* _HOW TO COMPLETE THIS TASK_
Lines before the one containing "- GRANT FILES" are to be skipped; reproduce that line and the rest of the records below exactly.

* _ENTRIES SUPPLIED_
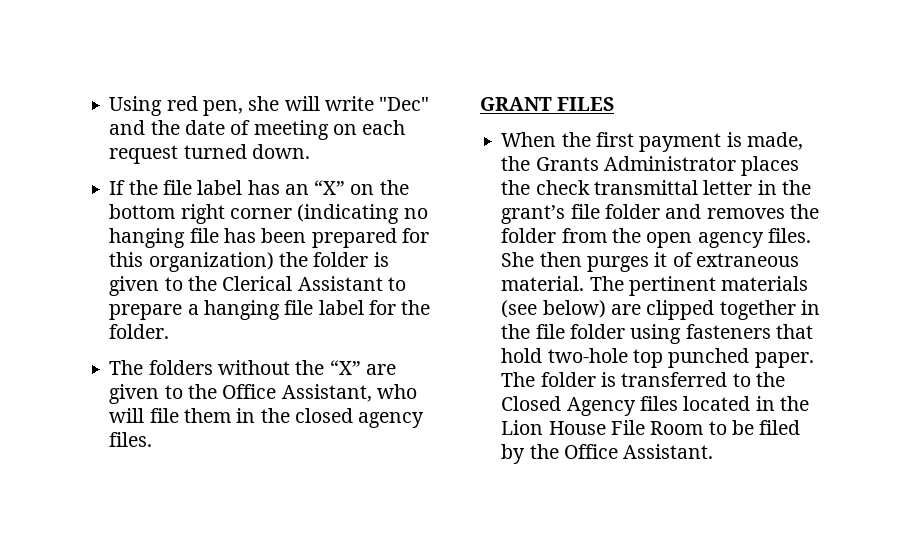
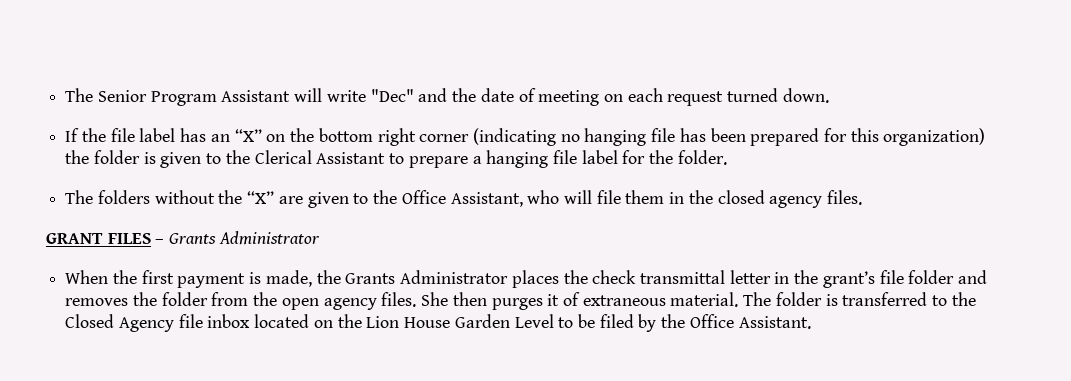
- Using red pen, she will write "Dec" and the date of meeting on each request turned down.
+ The Senior Program Assistant will write "Dec" and the date of meeting on each request turned down.
- GRANT FILES
+ GRANT FILES – Grants Administrator
- The pertinent materials (see below) are clipped together in the file folder using fasteners that hold two-hole top punched paper. The folder is transferred to the Closed Agency files located in the Lion House File Room to be filed by the Office Assistant.
+ The folder is transferred to the Closed Agency file inbox located on the Lion House Garden Level to be filed by the Office Assistant.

* _SOLUTION_
- GRANT FILES
+ GRANT FILES – Grants Administrator
- The pertinent materials (see below) are clipped together in the file folder using fasteners that hold two-hole top punched paper. The folder is transferred to the Closed Agency files located in the Lion House File Room to be filed by the Office Assistant.
+ The folder is transferred to the Closed Agency file inbox located on the Lion House Garden Level to be filed by the Office Assistant.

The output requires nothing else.